DreamingAlice Fri 27-Dec-13 10:27:55

It's not cute when it is non-stop 24/7 and when it prevents you from being able to concentrate or think for 5 seconds about anything. I am not sure that people that are saying how cute it is have experienced the relentlessness of the chunter. Really, I am all for the cute chatter but we had this with DD, only it was singing. Constant constant singing and it got to the point where it ws really driving us round the twist. The good news is she did grow out of it eventually.

Goldmandra Fri 27-Dec-13 10:35:42

It's not cute but it is her learning and practising language and thinking skills.

I would think twice before telling her to stop.

You need to change your perception of it. It is a positive process so you need to see it in a positive light.

You need to find some coping strategies to help you deal with the emotions it triggers in you, rather than trying to change your behaviour. If your emotional response is that extreme, perhaps you need to look at why that is.

Mutt Fri 27-Dec-13 10:45:28

I used to have a chunterer...DS would speak from the moment he woke up until he crashed out at night. He was a big crier as a baby as well and I decided that he was just trying to communicate even from those very early days.

The constant jabbering all day, every day would drive me nuts so I do understand how you feel. I coped with it by zoning out a lot of the time and perfected making "Umm" and "Ahh" noises at appropriate moments.

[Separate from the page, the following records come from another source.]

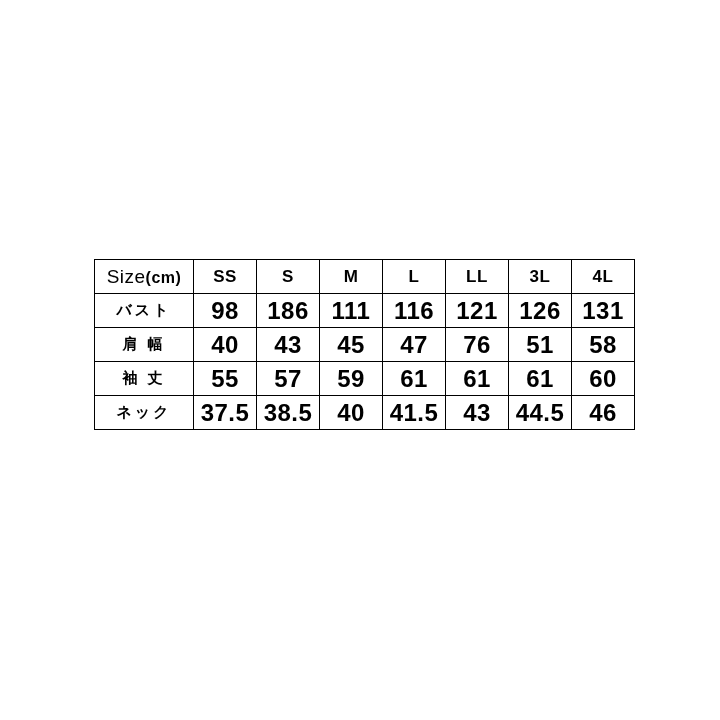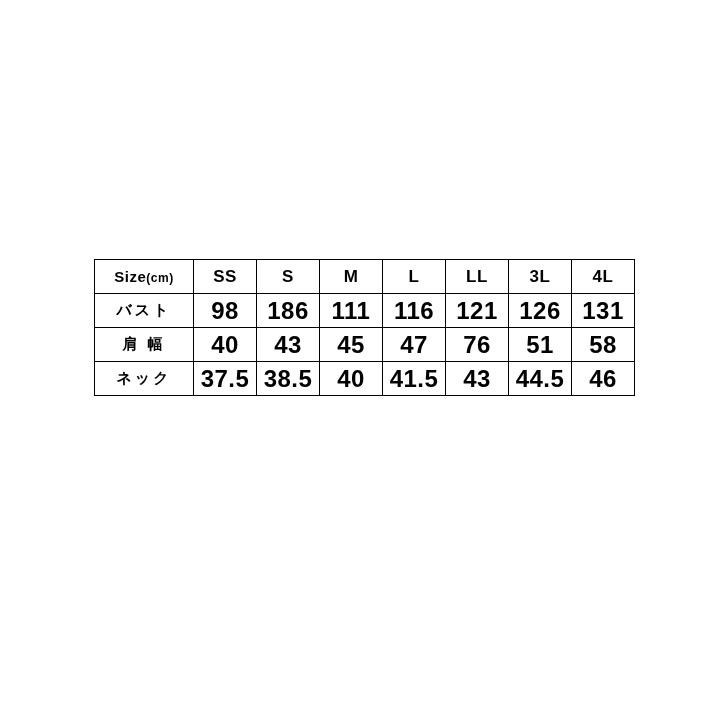"Size" .corner-main { font-size: 15px -> 19px; font-weight: bold -> normal }
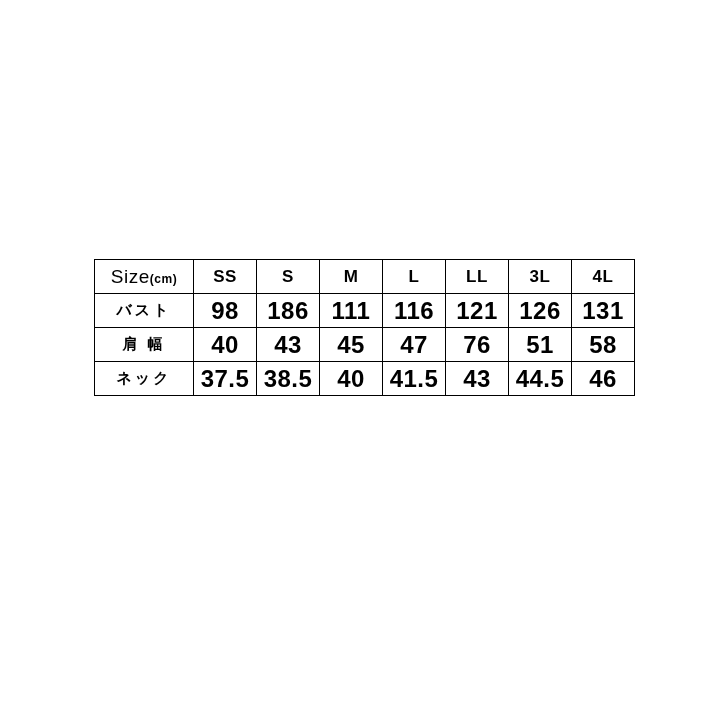"(cm)" .corner-unit { font-size: 12px -> 16px }
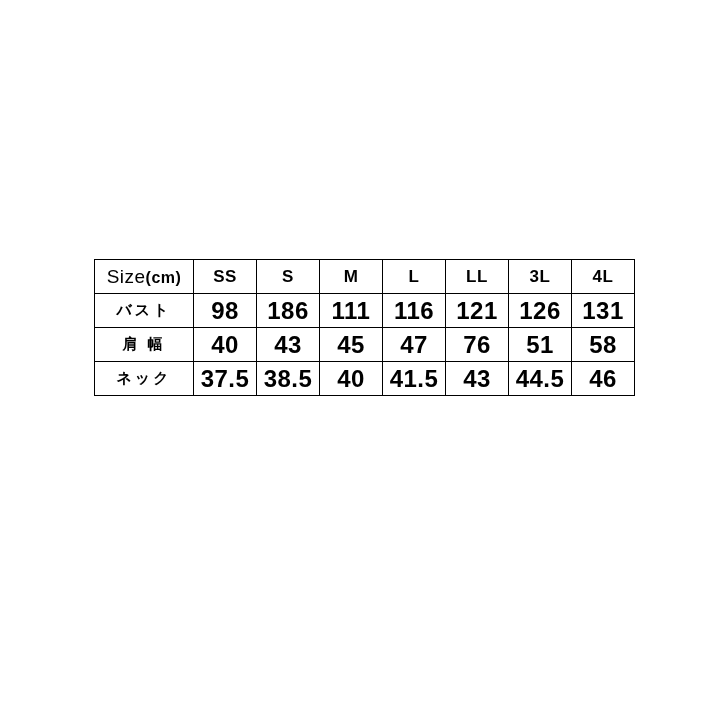"袖 丈" tr { html: none -> <tr> <td>袖 丈</td> <td>55</td> <td>57</td> <td>59</td> <td>61</td> <td>61</td> <td>61</td> <td>60</td> </tr> }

He's 12 now and it just gradually decreased over the years. He still has a tendency to chatter sometimes but now I'm grateful because we actually have conversations, unlike some of my friends who struggle to drag two words from their DC, and he is also happy and confident to speak when spoken to. I do think it's a personality thing and what is annoying to you now will pay off in the future.

Try not to quash it and make her feel that what she has to say is worth listening to (even if much of it really isn't!) but take no notice of those trying to make you feel less than perfect because you find it annoying - they have no idea!